• Goal of the exercise: Go through the records and show each line where the word "background" occurs.

• Records for this exercise:
====

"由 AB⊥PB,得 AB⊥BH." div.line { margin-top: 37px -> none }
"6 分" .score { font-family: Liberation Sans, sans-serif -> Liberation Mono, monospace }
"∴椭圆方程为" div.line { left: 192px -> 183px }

====

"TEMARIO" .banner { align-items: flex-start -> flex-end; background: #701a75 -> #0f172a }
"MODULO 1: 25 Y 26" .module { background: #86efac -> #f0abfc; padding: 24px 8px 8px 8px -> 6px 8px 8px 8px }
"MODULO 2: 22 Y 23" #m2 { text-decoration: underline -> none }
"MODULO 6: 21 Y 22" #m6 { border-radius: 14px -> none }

====

• Task result:
"TEMARIO" .banner { align-items: flex-start -> flex-end; background: #701a75 -> #0f172a }
"MODULO 1: 25 Y 26" .module { background: #86efac -> #f0abfc; padding: 24px 8px 8px 8px -> 6px 8px 8px 8px }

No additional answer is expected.